═══ RECORD SET
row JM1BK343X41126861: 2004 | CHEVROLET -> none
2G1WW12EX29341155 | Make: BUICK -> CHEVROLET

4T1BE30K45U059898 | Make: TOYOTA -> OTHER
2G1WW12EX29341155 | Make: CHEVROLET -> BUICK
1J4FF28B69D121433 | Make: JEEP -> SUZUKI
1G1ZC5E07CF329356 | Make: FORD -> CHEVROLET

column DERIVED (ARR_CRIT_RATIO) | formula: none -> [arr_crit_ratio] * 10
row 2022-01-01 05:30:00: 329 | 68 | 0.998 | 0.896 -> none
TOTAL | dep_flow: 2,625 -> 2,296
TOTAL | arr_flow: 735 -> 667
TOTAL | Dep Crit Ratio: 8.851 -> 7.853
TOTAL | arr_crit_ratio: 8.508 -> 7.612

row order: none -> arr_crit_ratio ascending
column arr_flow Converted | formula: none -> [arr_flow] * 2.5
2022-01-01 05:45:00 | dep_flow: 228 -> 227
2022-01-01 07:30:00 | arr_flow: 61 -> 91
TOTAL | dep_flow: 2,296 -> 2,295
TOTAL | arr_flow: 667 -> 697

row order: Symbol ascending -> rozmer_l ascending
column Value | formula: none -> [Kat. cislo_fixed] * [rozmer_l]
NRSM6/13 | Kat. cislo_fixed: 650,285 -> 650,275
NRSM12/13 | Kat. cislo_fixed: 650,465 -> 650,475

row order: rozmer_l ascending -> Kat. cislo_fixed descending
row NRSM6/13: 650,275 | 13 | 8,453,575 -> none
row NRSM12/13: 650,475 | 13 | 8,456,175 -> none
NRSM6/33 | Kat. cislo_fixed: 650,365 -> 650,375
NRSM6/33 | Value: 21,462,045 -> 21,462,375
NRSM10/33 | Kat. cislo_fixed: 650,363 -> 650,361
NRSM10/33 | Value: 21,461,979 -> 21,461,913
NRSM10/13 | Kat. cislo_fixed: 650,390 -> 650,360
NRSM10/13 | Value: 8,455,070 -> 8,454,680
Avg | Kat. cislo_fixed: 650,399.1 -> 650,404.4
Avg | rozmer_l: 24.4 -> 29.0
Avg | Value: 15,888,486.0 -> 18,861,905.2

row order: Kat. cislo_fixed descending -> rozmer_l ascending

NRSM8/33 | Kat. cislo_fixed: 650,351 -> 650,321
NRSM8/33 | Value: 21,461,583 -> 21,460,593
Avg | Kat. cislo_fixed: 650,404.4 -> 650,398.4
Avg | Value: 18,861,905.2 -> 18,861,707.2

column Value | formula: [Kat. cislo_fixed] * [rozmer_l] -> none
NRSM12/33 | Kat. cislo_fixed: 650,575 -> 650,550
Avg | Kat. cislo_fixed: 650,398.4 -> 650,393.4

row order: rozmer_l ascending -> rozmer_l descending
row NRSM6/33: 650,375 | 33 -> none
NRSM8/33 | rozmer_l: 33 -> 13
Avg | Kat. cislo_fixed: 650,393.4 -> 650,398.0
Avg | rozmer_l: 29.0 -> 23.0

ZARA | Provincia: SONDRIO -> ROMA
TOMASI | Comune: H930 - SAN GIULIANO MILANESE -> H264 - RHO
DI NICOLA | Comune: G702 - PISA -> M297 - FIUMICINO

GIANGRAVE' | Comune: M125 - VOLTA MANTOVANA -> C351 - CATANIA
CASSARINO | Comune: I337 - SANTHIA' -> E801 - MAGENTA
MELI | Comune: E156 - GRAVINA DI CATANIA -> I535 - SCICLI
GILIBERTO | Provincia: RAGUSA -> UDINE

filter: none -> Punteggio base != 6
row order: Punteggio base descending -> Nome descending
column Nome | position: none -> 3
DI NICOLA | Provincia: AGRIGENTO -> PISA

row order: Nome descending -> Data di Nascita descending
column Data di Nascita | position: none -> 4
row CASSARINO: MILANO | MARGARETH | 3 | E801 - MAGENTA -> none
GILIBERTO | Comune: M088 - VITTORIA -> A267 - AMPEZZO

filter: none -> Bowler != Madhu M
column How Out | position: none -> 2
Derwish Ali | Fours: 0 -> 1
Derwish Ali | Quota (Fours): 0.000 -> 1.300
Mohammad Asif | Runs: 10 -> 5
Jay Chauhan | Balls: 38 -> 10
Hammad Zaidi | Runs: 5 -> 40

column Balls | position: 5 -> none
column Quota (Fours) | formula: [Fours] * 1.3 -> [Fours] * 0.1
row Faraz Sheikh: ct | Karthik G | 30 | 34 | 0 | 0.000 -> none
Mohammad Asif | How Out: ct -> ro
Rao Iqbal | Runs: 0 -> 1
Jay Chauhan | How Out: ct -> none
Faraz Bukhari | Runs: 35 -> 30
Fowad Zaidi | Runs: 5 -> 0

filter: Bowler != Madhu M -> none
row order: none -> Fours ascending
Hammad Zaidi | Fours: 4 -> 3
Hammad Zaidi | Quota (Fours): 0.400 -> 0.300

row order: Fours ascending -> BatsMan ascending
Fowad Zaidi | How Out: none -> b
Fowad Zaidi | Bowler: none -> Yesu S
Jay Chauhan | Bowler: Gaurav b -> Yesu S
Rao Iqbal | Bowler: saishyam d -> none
══════
**WORK TO COMPLETE:** Output each of the records exactly as it stands above.

**WRITTEN SOLUTION:**
row JM1BK343X41126861: 2004 | CHEVROLET -> none
2G1WW12EX29341155 | Make: BUICK -> CHEVROLET

4T1BE30K45U059898 | Make: TOYOTA -> OTHER
2G1WW12EX29341155 | Make: CHEVROLET -> BUICK
1J4FF28B69D121433 | Make: JEEP -> SUZUKI
1G1ZC5E07CF329356 | Make: FORD -> CHEVROLET

column DERIVED (ARR_CRIT_RATIO) | formula: none -> [arr_crit_ratio] * 10
row 2022-01-01 05:30:00: 329 | 68 | 0.998 | 0.896 -> none
TOTAL | dep_flow: 2,625 -> 2,296
TOTAL | arr_flow: 735 -> 667
TOTAL | Dep Crit Ratio: 8.851 -> 7.853
TOTAL | arr_crit_ratio: 8.508 -> 7.612

row order: none -> arr_crit_ratio ascending
column arr_flow Converted | formula: none -> [arr_flow] * 2.5
2022-01-01 05:45:00 | dep_flow: 228 -> 227
2022-01-01 07:30:00 | arr_flow: 61 -> 91
TOTAL | dep_flow: 2,296 -> 2,295
TOTAL | arr_flow: 667 -> 697

row order: Symbol ascending -> rozmer_l ascending
column Value | formula: none -> [Kat. cislo_fixed] * [rozmer_l]
NRSM6/13 | Kat. cislo_fixed: 650,285 -> 650,275
NRSM12/13 | Kat. cislo_fixed: 650,465 -> 650,475

row order: rozmer_l ascending -> Kat. cislo_fixed descending
row NRSM6/13: 650,275 | 13 | 8,453,575 -> none
row NRSM12/13: 650,475 | 13 | 8,456,175 -> none
NRSM6/33 | Kat. cislo_fixed: 650,365 -> 650,375
NRSM6/33 | Value: 21,462,045 -> 21,462,375
NRSM10/33 | Kat. cislo_fixed: 650,363 -> 650,361
NRSM10/33 | Value: 21,461,979 -> 21,461,913
NRSM10/13 | Kat. cislo_fixed: 650,390 -> 650,360
NRSM10/13 | Value: 8,455,070 -> 8,454,680
Avg | Kat. cislo_fixed: 650,399.1 -> 650,404.4
Avg | rozmer_l: 24.4 -> 29.0
Avg | Value: 15,888,486.0 -> 18,861,905.2

row order: Kat. cislo_fixed descending -> rozmer_l ascending

NRSM8/33 | Kat. cislo_fixed: 650,351 -> 650,321
NRSM8/33 | Value: 21,461,583 -> 21,460,593
Avg | Kat. cislo_fixed: 650,404.4 -> 650,398.4
Avg | Value: 18,861,905.2 -> 18,861,707.2

column Value | formula: [Kat. cislo_fixed] * [rozmer_l] -> none
NRSM12/33 | Kat. cislo_fixed: 650,575 -> 650,550
Avg | Kat. cislo_fixed: 650,398.4 -> 650,393.4

row order: rozmer_l ascending -> rozmer_l descending
row NRSM6/33: 650,375 | 33 -> none
NRSM8/33 | rozmer_l: 33 -> 13
Avg | Kat. cislo_fixed: 650,393.4 -> 650,398.0
Avg | rozmer_l: 29.0 -> 23.0

ZARA | Provincia: SONDRIO -> ROMA
TOMASI | Comune: H930 - SAN GIULIANO MILANESE -> H264 - RHO
DI NICOLA | Comune: G702 - PISA -> M297 - FIUMICINO

GIANGRAVE' | Comune: M125 - VOLTA MANTOVANA -> C351 - CATANIA
CASSARINO | Comune: I337 - SANTHIA' -> E801 - MAGENTA
MELI | Comune: E156 - GRAVINA DI CATANIA -> I535 - SCICLI
GILIBERTO | Provincia: RAGUSA -> UDINE

filter: none -> Punteggio base != 6
row order: Punteggio base descending -> Nome descending
column Nome | position: none -> 3
DI NICOLA | Provincia: AGRIGENTO -> PISA

row order: Nome descending -> Data di Nascita descending
column Data di Nascita | position: none -> 4
row CASSARINO: MILANO | MARGARETH | 3 | E801 - MAGENTA -> none
GILIBERTO | Comune: M088 - VITTORIA -> A267 - AMPEZZO

filter: none -> Bowler != Madhu M
column How Out | position: none -> 2
Derwish Ali | Fours: 0 -> 1
Derwish Ali | Quota (Fours): 0.000 -> 1.300
Mohammad Asif | Runs: 10 -> 5
Jay Chauhan | Balls: 38 -> 10
Hammad Zaidi | Runs: 5 -> 40

column Balls | position: 5 -> none
column Quota (Fours) | formula: [Fours] * 1.3 -> [Fours] * 0.1
row Faraz Sheikh: ct | Karthik G | 30 | 34 | 0 | 0.000 -> none
Mohammad Asif | How Out: ct -> ro
Rao Iqbal | Runs: 0 -> 1
Jay Chauhan | How Out: ct -> none
Faraz Bukhari | Runs: 35 -> 30
Fowad Zaidi | Runs: 5 -> 0

filter: Bowler != Madhu M -> none
row order: none -> Fours ascending
Hammad Zaidi | Fours: 4 -> 3
Hammad Zaidi | Quota (Fours): 0.400 -> 0.300

row order: Fours ascending -> BatsMan ascending
Fowad Zaidi | How Out: none -> b
Fowad Zaidi | Bowler: none -> Yesu S
Jay Chauhan | Bowler: Gaurav b -> Yesu S
Rao Iqbal | Bowler: saishyam d -> none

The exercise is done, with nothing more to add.